Problem to work on — As an exercise, transcribe the data below in full and exactly, omitting pictures.

Provided records —
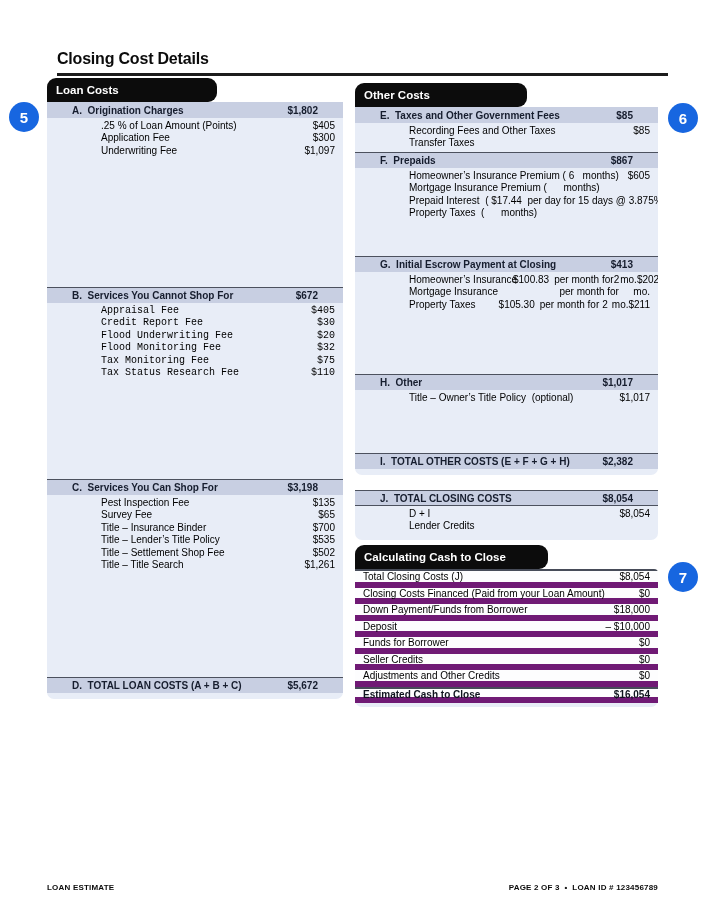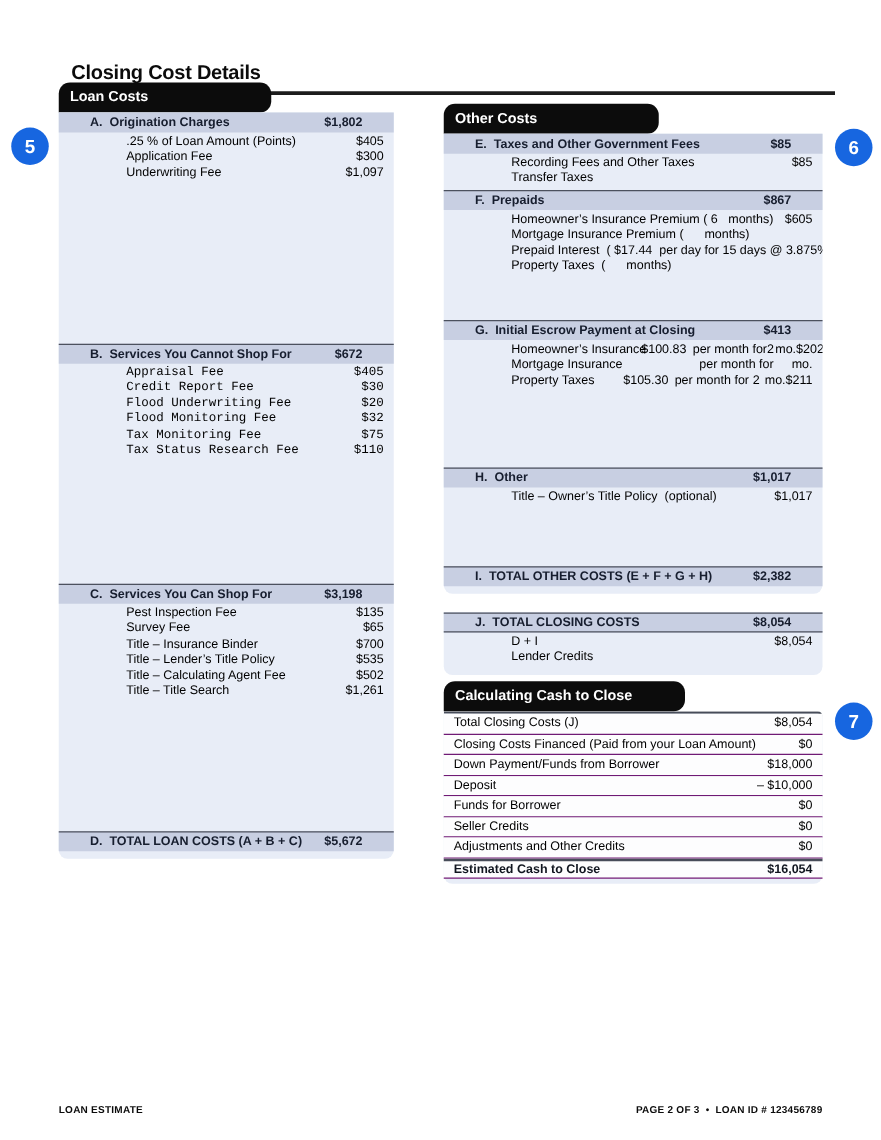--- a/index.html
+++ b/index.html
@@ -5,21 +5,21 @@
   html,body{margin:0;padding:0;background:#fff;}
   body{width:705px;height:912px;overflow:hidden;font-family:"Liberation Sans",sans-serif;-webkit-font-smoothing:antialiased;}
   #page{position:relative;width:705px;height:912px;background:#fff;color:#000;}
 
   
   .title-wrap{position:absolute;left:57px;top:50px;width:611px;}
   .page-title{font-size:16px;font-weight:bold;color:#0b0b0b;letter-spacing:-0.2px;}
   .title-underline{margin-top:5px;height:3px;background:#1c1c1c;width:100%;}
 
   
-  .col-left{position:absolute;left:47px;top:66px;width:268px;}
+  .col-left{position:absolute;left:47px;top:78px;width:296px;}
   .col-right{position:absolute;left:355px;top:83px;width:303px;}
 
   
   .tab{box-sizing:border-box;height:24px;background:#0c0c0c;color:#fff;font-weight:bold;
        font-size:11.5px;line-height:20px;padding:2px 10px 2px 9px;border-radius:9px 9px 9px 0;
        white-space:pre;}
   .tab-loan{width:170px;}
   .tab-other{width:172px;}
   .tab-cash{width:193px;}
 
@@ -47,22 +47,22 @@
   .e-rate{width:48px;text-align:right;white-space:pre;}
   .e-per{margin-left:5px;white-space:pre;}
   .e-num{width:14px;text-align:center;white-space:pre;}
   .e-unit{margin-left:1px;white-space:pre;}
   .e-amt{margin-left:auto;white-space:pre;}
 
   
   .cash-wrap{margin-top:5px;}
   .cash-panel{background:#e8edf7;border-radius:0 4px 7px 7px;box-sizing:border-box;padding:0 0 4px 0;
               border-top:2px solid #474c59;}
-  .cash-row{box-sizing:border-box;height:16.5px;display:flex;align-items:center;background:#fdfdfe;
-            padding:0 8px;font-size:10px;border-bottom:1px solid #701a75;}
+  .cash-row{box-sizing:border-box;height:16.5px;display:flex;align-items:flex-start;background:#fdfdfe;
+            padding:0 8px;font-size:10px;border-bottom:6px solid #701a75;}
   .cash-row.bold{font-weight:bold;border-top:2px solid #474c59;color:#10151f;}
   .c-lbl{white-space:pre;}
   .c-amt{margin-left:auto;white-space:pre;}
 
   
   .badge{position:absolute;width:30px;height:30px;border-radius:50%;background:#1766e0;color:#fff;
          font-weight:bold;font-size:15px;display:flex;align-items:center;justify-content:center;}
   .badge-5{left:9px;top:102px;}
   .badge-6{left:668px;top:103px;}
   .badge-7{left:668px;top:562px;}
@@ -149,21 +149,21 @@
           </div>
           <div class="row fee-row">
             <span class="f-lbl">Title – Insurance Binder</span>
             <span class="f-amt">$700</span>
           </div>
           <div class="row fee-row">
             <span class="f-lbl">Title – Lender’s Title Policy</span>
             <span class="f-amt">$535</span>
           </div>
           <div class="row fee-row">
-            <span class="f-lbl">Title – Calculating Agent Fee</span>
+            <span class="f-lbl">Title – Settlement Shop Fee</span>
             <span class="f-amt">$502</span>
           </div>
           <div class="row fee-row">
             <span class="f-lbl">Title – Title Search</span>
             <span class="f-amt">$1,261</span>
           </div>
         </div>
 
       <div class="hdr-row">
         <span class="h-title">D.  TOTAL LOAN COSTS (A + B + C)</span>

Solution below —
--- a/index.html
+++ b/index.html
@@ -5,21 +5,21 @@
   html,body{margin:0;padding:0;background:#fff;}
   body{width:705px;height:912px;overflow:hidden;font-family:"Liberation Sans",sans-serif;-webkit-font-smoothing:antialiased;}
   #page{position:relative;width:705px;height:912px;background:#fff;color:#000;}
 
   
   .title-wrap{position:absolute;left:57px;top:50px;width:611px;}
   .page-title{font-size:16px;font-weight:bold;color:#0b0b0b;letter-spacing:-0.2px;}
   .title-underline{margin-top:5px;height:3px;background:#1c1c1c;width:100%;}
 
   
-  .col-left{position:absolute;left:47px;top:66px;width:268px;}
+  .col-left{position:absolute;left:47px;top:78px;width:296px;}
   .col-right{position:absolute;left:355px;top:83px;width:303px;}
 
   
   .tab{box-sizing:border-box;height:24px;background:#0c0c0c;color:#fff;font-weight:bold;
        font-size:11.5px;line-height:20px;padding:2px 10px 2px 9px;border-radius:9px 9px 9px 0;
        white-space:pre;}
   .tab-loan{width:170px;}
   .tab-other{width:172px;}
   .tab-cash{width:193px;}
 
@@ -47,22 +47,22 @@
   .e-rate{width:48px;text-align:right;white-space:pre;}
   .e-per{margin-left:5px;white-space:pre;}
   .e-num{width:14px;text-align:center;white-space:pre;}
   .e-unit{margin-left:1px;white-space:pre;}
   .e-amt{margin-left:auto;white-space:pre;}
 
   
   .cash-wrap{margin-top:5px;}
   .cash-panel{background:#e8edf7;border-radius:0 4px 7px 7px;box-sizing:border-box;padding:0 0 4px 0;
               border-top:2px solid #474c59;}
-  .cash-row{box-sizing:border-box;height:16.5px;display:flex;align-items:center;background:#fdfdfe;
-            padding:0 8px;font-size:10px;border-bottom:1px solid #701a75;}
+  .cash-row{box-sizing:border-box;height:16.5px;display:flex;align-items:flex-start;background:#fdfdfe;
+            padding:0 8px;font-size:10px;border-bottom:6px solid #701a75;}
   .cash-row.bold{font-weight:bold;border-top:2px solid #474c59;color:#10151f;}
   .c-lbl{white-space:pre;}
   .c-amt{margin-left:auto;white-space:pre;}
 
   
   .badge{position:absolute;width:30px;height:30px;border-radius:50%;background:#1766e0;color:#fff;
          font-weight:bold;font-size:15px;display:flex;align-items:center;justify-content:center;}
   .badge-5{left:9px;top:102px;}
   .badge-6{left:668px;top:103px;}
   .badge-7{left:668px;top:562px;}
@@ -149,21 +149,21 @@
           </div>
           <div class="row fee-row">
             <span class="f-lbl">Title – Insurance Binder</span>
             <span class="f-amt">$700</span>
           </div>
           <div class="row fee-row">
             <span class="f-lbl">Title – Lender’s Title Policy</span>
             <span class="f-amt">$535</span>
           </div>
           <div class="row fee-row">
-            <span class="f-lbl">Title – Calculating Agent Fee</span>
+            <span class="f-lbl">Title – Settlement Shop Fee</span>
             <span class="f-amt">$502</span>
           </div>
           <div class="row fee-row">
             <span class="f-lbl">Title – Title Search</span>
             <span class="f-amt">$1,261</span>
           </div>
         </div>
 
       <div class="hdr-row">
         <span class="h-title">D.  TOTAL LOAN COSTS (A + B + C)</span>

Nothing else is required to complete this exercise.